All Posts

Kubernetes Design Patterns For Optimal Observability

Kubernetes Design Patterns

Technology is a fast-moving commodity. Trends, thoughts, techniques, and tools evolve rapidly in the software technology space. This rapid change is particularly felt in the software the engineers in the cloud-native space make use of to build, deploy, and operate their applications. One particular area where we see rapid evolution in the past few years/months is Observability. 

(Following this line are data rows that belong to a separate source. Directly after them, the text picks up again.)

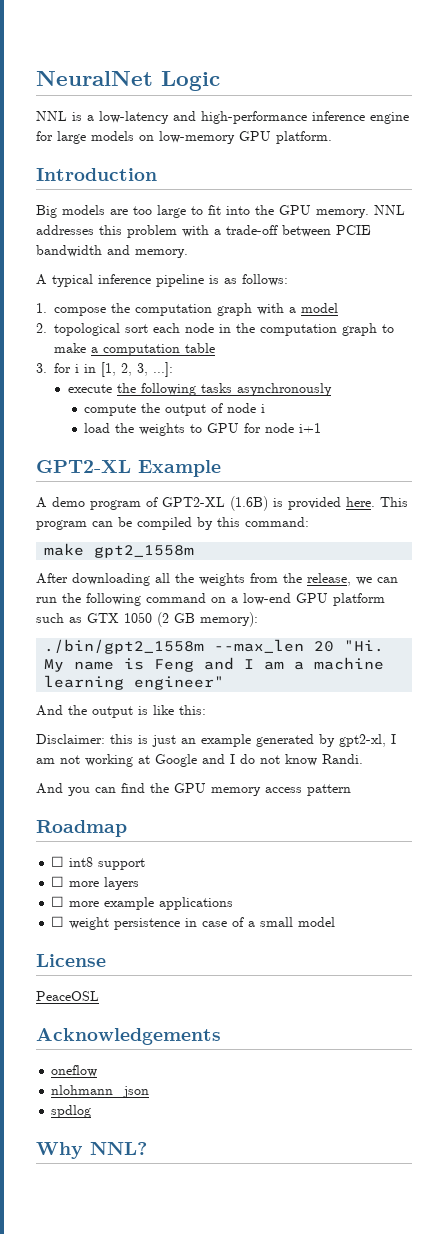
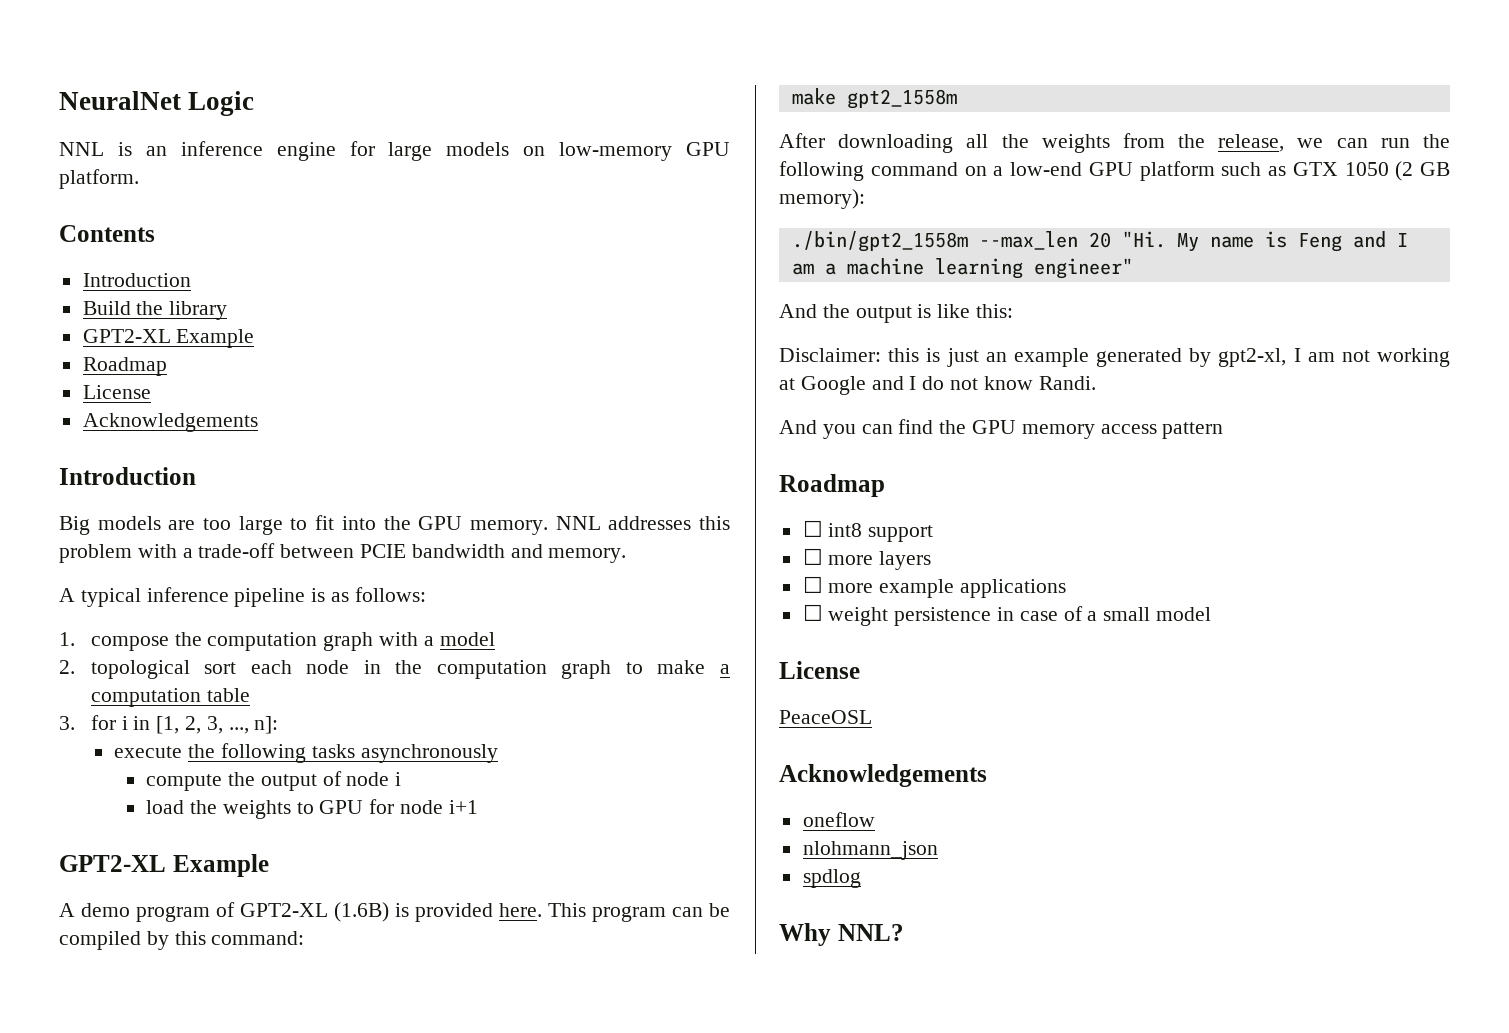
- NNL is a low-latency and high-performance inference engine for large models on low-memory GPU platform.
+ NNL is an inference engine for large models on low-memory GPU platform.
+ Contents
+ Introduction
+ Build the library
+ GPT2-XL Example
+ Roadmap
+ License
+ Acknowledgements
- 3. for i in [1, 2, 3, ...]:
+ 3. for i in [1, 2, 3, ..., n]:

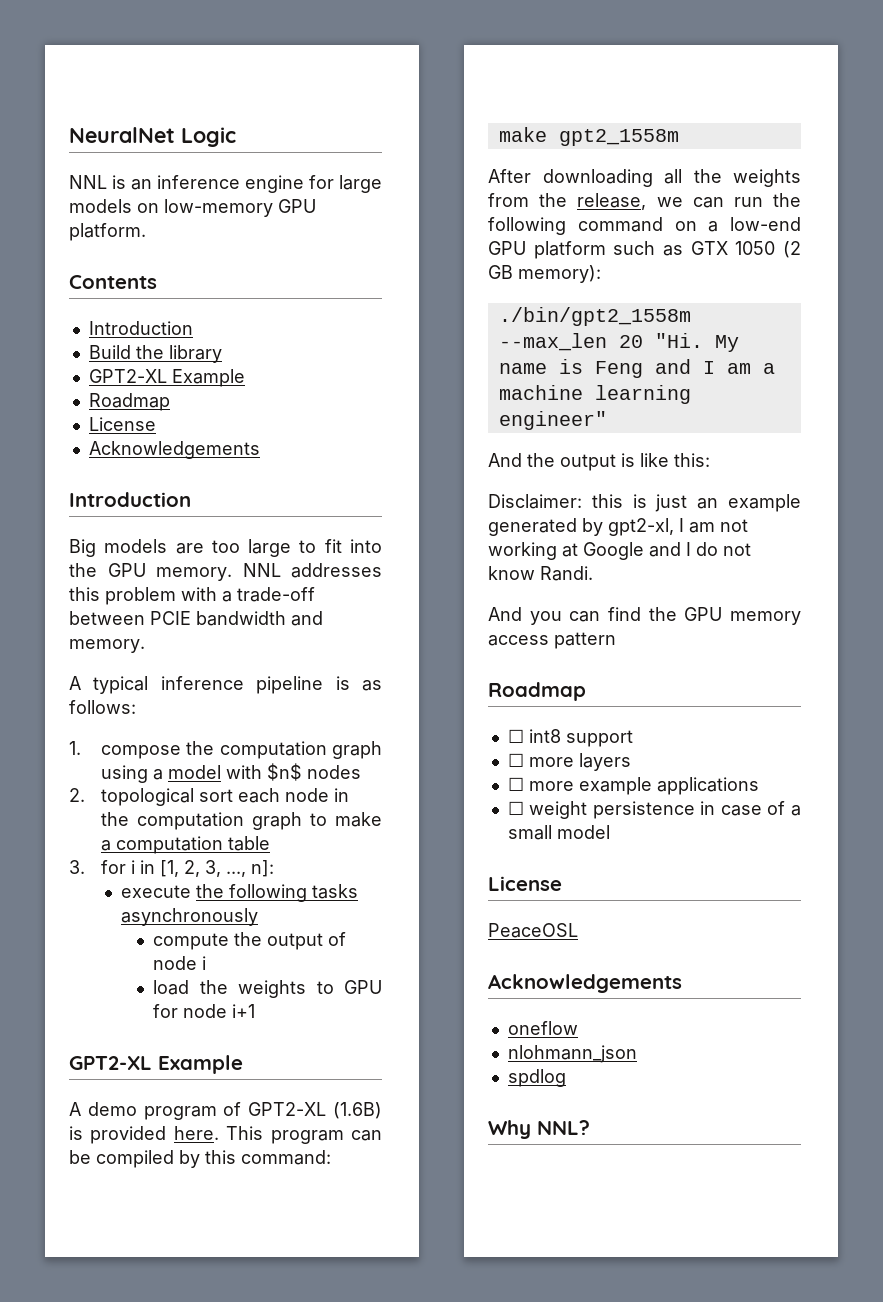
- 1. compose the computation graph with a model
+ 1. compose the computation graph using a model with $n$ nodes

Observability for cloud-based software refers to the ability to gain insight into the internal workings and performance of software running in the cloud. Recent changes in the areas of application deployment, which have rendered web applications as distributed and dynamic ones have caused tremendous change in the way these systems are monitored. 

What have these changes to software development been? Web applications have indeed undergone a significant evolution from monoliths to microservices and eventually to containerization. Traditionally, web applications were built using a monolithic architecture. To address the limitations of monolithic architecture, the industry started embracing microservices architecture. Containerization is a technique that allows applications and their dependencies to be packaged as lightweight, self-contained units called containers. Containers provide isolation, encapsulation, and portability, making it easier to deploy and run applications consistently across different environments. 

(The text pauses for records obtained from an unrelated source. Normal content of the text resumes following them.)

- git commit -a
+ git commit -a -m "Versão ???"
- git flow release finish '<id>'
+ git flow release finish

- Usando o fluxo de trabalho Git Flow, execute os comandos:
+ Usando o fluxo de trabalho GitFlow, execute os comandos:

Ergo, the role and process around observability has changed dramatically in this time frame. The basic premise of observability involves collecting and analyzing various types of telemetry data and metrics to understand how the system behaves. This allows engineering teams to make informed decisions for optimization and troubleshooting. The lack of proper observability would affect engineering teams in many ways. It would result in having software systems that have zero transparency. It would be limiting the ability of a team to engage in proper capacity planning and troubleshooting. It would also result in systems that are inefficient because of the lack of data about resource utilization and be impossible to optimize.

This post is written with the intent of being a starting point for software engineers, who are typically working with Kubernetes, to improve the understanding of their systems. This goal ― we believe ― can be realized by improving the observability of their software in production. Kubernetes is a complex system, but the right combination of tools and techniques can provide engineers with the required degree of transparency they need to work well with the applications running on them.

Observability In A Kubernetes World

Kubernetes observability has to be thought of at three levels. 

The first is at the application-level. This is somewhat independent of the choice of Kubernetes itself, but is influenced by it.  The second is Kubernetes itself. The way the API, its controllers, and its components work. The third is parameters pertaining to infrastructure that powers Kubernetes. Raw compute upwards, there are ways in which infra influences the performance of applications. 

By understanding how these three pieces interact with each other and form a complete stack, we can design for optimal observability. 

Patterns For Application-level Observability

Application monitoring and observability has a vast history of innovation. Designing for observability follows many popular architectural patterns in software development, especially for building systems that require responsiveness, scalability, and loose coupling between components. 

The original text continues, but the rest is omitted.